■ What this task involves ■
In the records below, begin at the line that has "-dossier</div>" and stop after the line that has "CPI/accusé</div>"; quote those lines verbatim and nothing more.

• • •

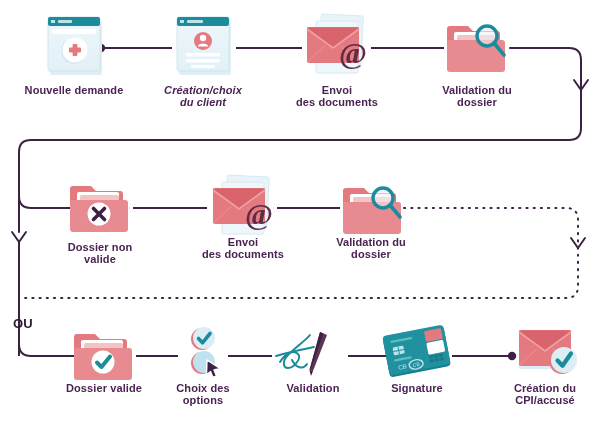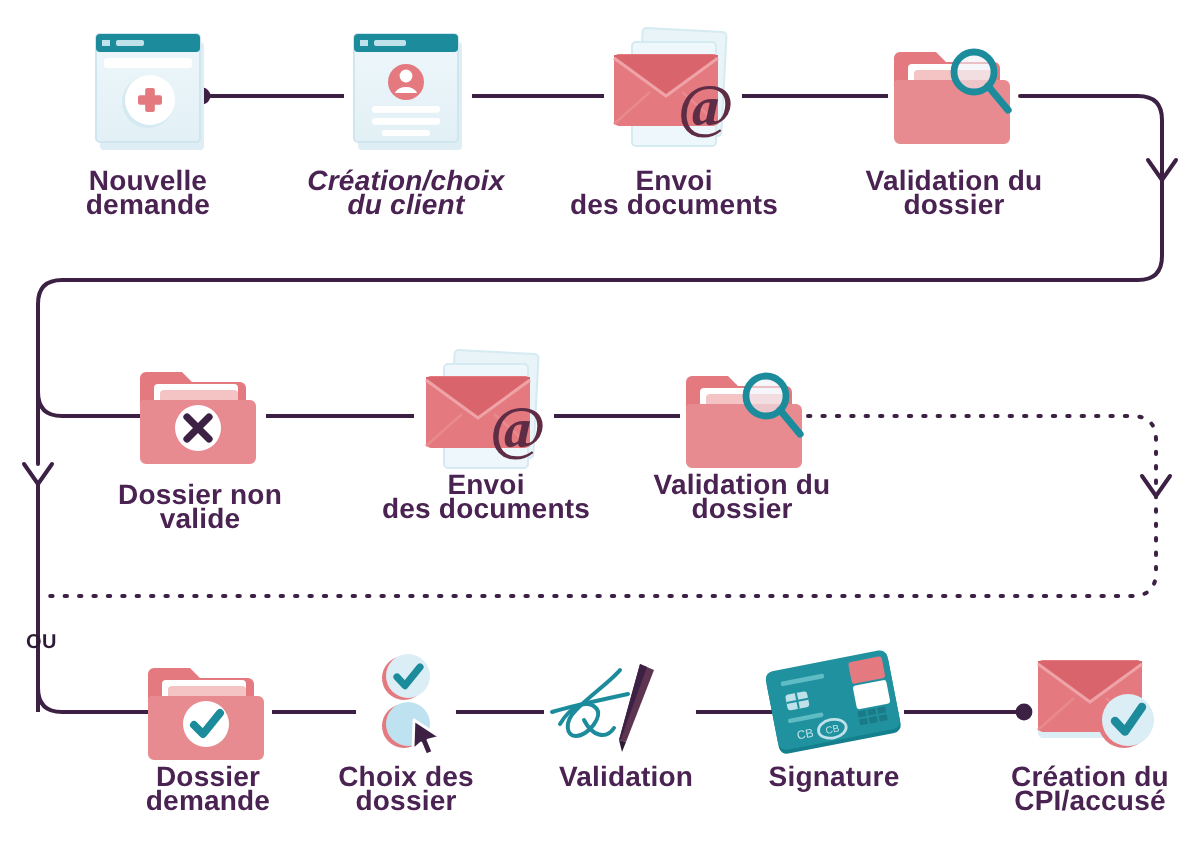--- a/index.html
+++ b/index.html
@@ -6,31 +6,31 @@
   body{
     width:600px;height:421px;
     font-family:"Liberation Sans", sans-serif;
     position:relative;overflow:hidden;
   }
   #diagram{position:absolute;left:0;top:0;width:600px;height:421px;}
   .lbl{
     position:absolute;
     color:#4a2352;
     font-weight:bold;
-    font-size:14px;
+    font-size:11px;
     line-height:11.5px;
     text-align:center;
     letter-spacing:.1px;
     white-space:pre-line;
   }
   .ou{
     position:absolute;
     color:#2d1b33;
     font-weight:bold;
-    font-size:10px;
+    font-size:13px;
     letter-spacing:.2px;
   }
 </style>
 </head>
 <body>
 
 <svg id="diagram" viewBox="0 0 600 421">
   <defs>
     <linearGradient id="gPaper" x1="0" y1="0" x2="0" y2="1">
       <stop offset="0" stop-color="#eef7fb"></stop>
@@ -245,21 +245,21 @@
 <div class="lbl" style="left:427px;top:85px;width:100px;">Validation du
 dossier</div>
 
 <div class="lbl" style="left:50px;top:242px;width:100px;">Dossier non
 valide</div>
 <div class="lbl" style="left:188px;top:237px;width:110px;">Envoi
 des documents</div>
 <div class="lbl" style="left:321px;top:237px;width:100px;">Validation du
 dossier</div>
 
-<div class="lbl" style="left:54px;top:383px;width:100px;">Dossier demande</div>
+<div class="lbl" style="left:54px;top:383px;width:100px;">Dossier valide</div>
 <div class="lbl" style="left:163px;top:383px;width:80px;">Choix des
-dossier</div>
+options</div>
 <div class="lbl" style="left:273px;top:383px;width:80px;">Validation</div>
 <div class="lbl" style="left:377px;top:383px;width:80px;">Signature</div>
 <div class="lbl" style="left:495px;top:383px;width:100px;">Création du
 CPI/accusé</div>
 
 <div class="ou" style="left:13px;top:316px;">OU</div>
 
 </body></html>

• • •

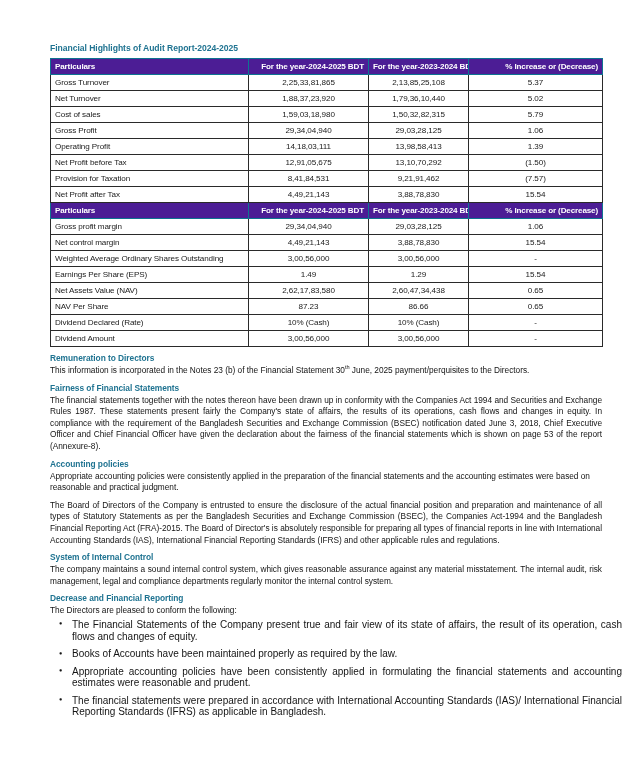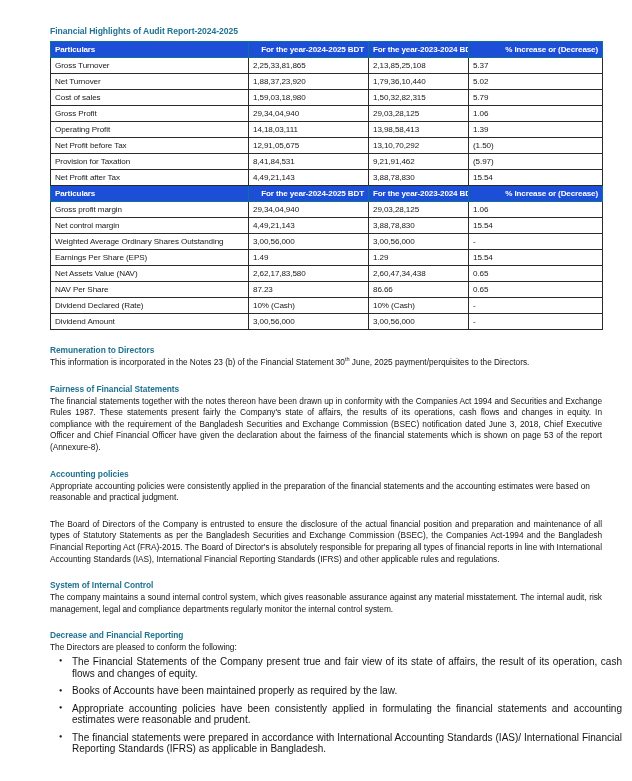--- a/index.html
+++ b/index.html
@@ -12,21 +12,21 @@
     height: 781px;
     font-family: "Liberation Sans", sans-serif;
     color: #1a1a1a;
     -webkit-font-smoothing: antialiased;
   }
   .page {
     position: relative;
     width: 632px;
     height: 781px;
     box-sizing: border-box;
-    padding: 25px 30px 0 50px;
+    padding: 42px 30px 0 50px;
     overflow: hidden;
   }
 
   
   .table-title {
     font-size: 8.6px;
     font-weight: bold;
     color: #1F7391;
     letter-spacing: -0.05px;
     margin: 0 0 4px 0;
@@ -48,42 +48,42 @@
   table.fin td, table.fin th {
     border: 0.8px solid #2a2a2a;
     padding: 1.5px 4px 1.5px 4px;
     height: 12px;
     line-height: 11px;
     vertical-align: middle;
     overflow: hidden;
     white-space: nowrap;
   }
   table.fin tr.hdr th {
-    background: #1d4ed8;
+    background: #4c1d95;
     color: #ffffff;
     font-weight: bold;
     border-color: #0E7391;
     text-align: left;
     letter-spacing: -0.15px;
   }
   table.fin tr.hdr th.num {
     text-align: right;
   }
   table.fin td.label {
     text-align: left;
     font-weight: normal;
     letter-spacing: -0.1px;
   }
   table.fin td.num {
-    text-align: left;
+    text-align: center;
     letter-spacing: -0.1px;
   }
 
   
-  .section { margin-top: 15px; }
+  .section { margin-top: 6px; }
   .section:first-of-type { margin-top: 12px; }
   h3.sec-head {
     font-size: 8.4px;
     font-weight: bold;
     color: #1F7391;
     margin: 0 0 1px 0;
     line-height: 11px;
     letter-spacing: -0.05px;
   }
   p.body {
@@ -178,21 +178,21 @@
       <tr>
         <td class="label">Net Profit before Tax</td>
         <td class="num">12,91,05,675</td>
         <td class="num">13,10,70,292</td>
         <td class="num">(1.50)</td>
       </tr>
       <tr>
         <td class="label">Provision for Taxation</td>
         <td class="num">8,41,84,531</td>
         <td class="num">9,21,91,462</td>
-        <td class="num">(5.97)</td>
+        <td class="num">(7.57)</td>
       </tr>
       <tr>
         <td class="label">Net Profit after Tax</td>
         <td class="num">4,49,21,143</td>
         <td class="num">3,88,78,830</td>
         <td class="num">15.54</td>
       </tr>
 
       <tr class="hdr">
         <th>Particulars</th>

• • •

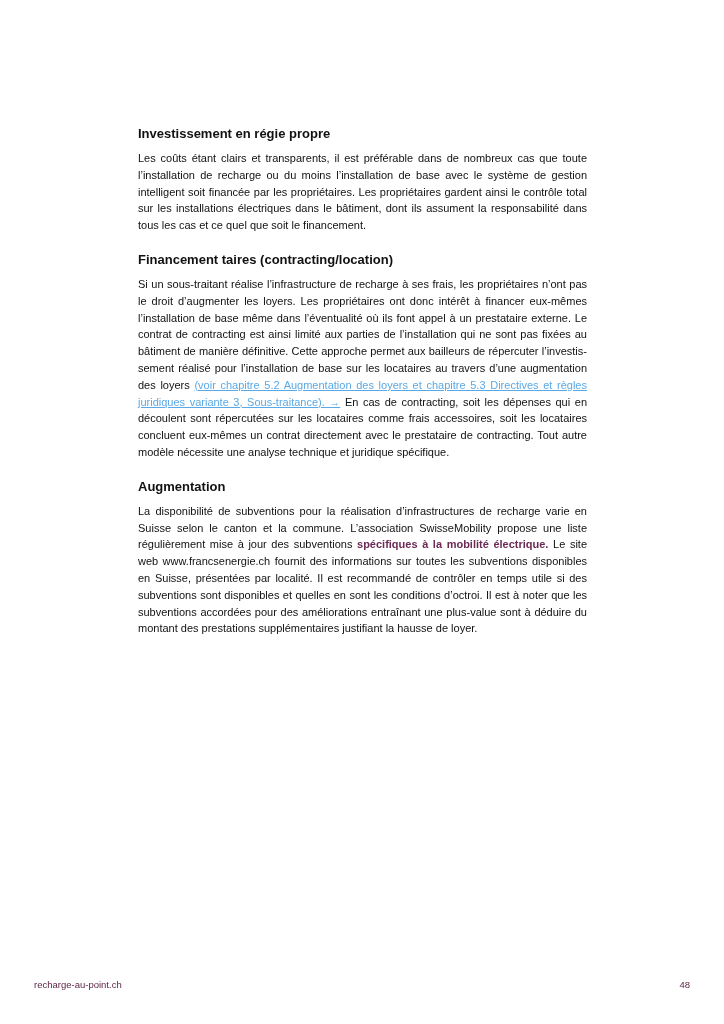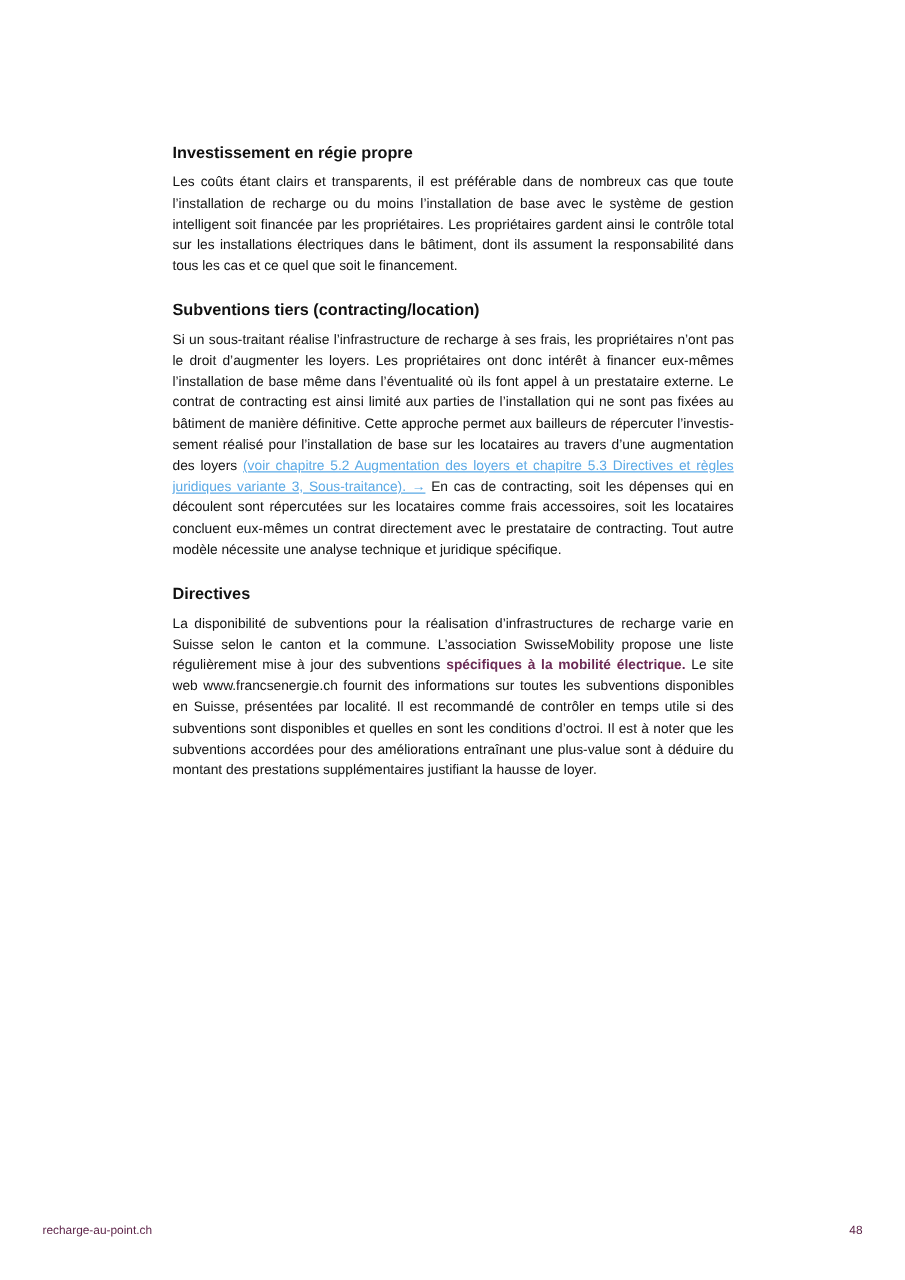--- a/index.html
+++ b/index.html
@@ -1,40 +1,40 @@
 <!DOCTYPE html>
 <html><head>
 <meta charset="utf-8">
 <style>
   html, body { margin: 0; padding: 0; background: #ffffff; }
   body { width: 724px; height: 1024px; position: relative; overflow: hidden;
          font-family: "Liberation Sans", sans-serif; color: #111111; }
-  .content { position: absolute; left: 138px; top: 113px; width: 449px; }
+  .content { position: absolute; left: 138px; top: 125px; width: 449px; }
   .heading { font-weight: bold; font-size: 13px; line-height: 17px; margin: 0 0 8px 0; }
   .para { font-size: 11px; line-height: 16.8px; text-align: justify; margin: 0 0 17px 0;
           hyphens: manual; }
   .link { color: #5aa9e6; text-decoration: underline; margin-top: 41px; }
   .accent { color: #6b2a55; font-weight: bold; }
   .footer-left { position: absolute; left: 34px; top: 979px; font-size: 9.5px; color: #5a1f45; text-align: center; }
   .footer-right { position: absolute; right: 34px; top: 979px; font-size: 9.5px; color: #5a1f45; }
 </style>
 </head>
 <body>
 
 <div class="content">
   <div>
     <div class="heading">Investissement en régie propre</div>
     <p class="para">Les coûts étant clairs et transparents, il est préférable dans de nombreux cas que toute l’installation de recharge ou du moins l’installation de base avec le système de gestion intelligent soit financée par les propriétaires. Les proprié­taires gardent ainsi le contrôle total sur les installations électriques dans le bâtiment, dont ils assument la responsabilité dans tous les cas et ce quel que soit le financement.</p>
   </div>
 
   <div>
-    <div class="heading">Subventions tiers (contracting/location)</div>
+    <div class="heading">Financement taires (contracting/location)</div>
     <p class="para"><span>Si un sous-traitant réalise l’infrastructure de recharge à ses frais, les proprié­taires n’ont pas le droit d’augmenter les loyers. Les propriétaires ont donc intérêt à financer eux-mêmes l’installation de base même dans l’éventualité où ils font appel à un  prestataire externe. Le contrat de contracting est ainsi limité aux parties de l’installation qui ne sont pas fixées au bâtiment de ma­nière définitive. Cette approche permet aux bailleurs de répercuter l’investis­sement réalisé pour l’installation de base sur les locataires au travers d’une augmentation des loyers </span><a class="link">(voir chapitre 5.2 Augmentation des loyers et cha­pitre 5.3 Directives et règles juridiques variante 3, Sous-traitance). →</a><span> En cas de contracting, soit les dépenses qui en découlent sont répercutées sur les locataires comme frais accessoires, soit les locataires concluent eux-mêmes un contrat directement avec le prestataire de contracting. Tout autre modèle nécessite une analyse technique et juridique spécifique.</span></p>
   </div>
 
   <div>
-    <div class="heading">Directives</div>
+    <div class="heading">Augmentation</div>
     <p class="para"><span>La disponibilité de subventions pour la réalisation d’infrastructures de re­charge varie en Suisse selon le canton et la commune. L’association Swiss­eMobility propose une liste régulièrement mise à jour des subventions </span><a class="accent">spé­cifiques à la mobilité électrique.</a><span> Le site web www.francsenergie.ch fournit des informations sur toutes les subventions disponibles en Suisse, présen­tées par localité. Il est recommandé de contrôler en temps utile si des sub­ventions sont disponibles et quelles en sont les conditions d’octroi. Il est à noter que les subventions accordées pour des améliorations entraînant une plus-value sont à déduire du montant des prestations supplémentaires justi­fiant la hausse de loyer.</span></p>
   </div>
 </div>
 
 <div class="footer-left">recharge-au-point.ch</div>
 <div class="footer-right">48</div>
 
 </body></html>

• • •

■ Solution to this problem ■
-dossier</div>
+options</div>
 <div class="lbl" style="left:273px;top:383px;width:80px;">Validation</div>
 <div class="lbl" style="left:377px;top:383px;width:80px;">Signature</div>
 <div class="lbl" style="left:495px;top:383px;width:100px;">Création du
 CPI/accusé</div>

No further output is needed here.